If you're an entrepreneur looking to take your business to the next level, you've probably come across a lot of conventional wisdom and commonsense tips. While some of this advice is valuable, sometimes you need to do the opposite of what your instincts tell you to do. It's the out-of-the-box thinking that will take your business to new heights and set you apart from your competition. Take a look at these three counterintuitive strategies for growing your business:

  1. Promote your competition.

Rather than viewing companies that have overlapping business interests as your competition, you should see them as potential partners. Case in point: DigitalFlash is a terrific digital strategy and experiential marketing company, and my firm, Firebrand Group, is a digital consultancy devoted to helping brands tell their stories across all digital channels. Do we compete with DigitalFlash? Absolutely. And yet, is Firebrand stronger for relying on DigitalFlash's expert advice and discussing partnership opportunities with its leadership? Certainly. Especially if your business is new and growing, it's in your best interest to make like-minded companies your allies. Cross-post their content, share their posts and podcasts so you are on their radar, and trust that they will return the favor. By helping others you will help yourself.

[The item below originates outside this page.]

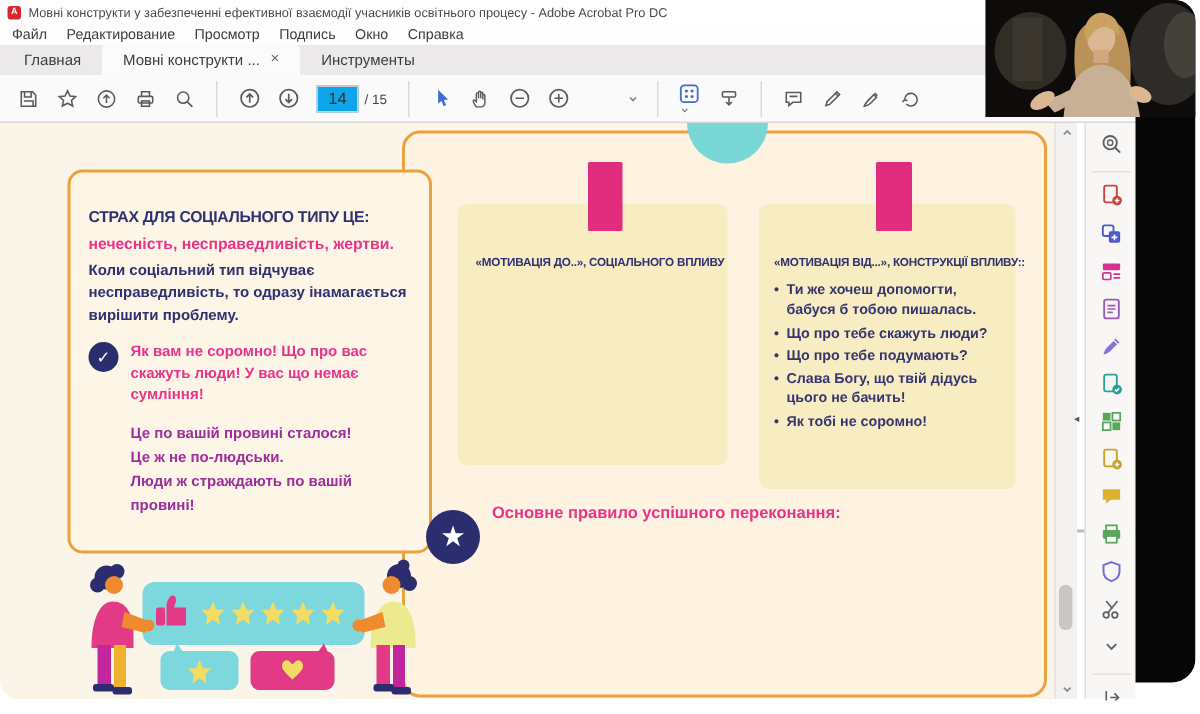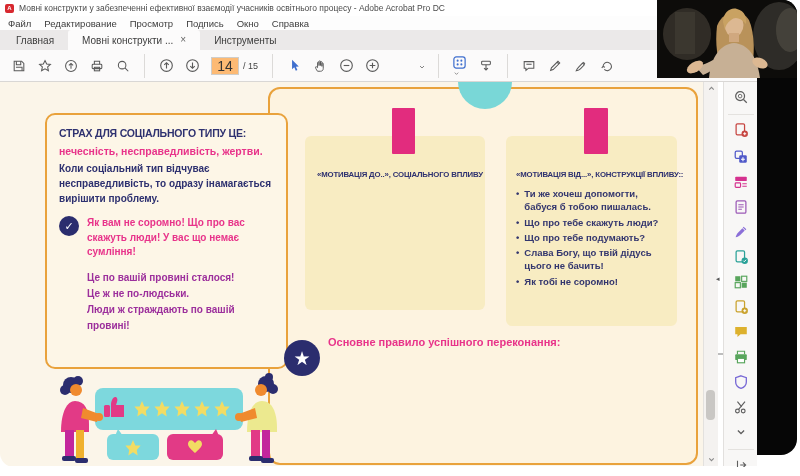"14" .page-num { background: #fdba74 -> #0ea5e9; font-size: 14px -> 11px }
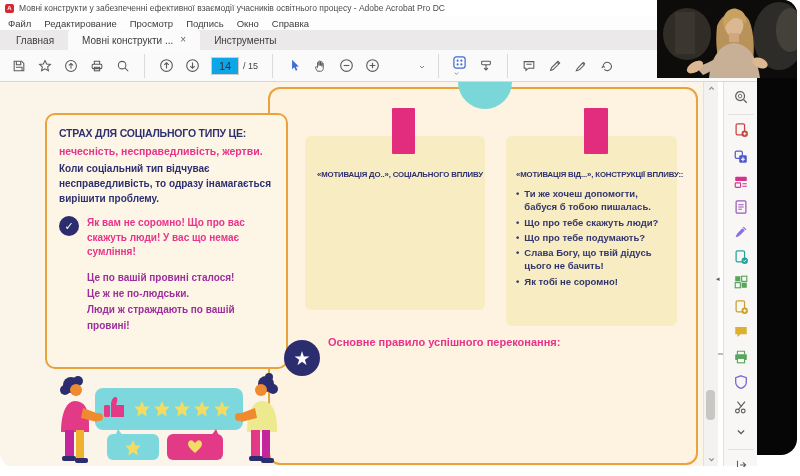"СТРАХ ДЛЯ СОЦІАЛЬНОГО ТИПУ ЦЕ:" .fear-box { padding: 12px 12px -> 24px 12px }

  1. Lower your expectations for success.

It's wonderful to have big dreams and love what you do, but it's not enough. If you want to build a business that lasts, you need to understand all the pieces involved. "Passion is essential, but it's not everything. You also need to know how to run a business," says BlackRock global program manager Golbie Kamarei, at the Wisdom 2.0 business conference. Kamarei went on to explain how she is constantly educating herself about business trends to stay ahead of the curve and contribute as much as she can to her hardworking team.

  1. Show vulnerability.

Many people believe vulnerability is a weakness, especially in the business world. However, the best leaders today understand that vulnerability is the breeding ground for creativity and innovative ideas. The founder of Pencils of Promise, Adam Braun, unexpectedly discovered the secret to success by courageously exposing his weakness in a room filled with powerful business leaders. "Surrounding me were 10 of the smartest, most capable people I knew ... and I had to tell them about my biggest failure," Braun said. "But in acknowledging where I needed help, I deepened my relationship with them and, ultimately, amplified their commitment to my growth as a leader and an individual." While it's important to showcase your strengths, it's equally important to convey that you are human and you have flaws. To show your vulnerable side makes people feel like they can relate to you and trust you.

  1. Think audience-first.

Many small-business founders and employees wake up in the morning thinking self-promotion, and go to sleep at night thinking about the same topic. But if you want to build long-term relationships with your audience--which includes but isn't limited to prospects and customers--you've got to think about their needs before yours. Nobody likes a braggart or selfish promoter, so it's important to learn to master promoting in a way that benefits your audience first and yourself second. This can be accomplished through contests, unique content, and unexpected campaigns. Do this right, and over time, you will establish a large and loyal follower base. What's the most counterintuitive strategy that's working for you? I'd love to know--perhaps we can include it in a future column.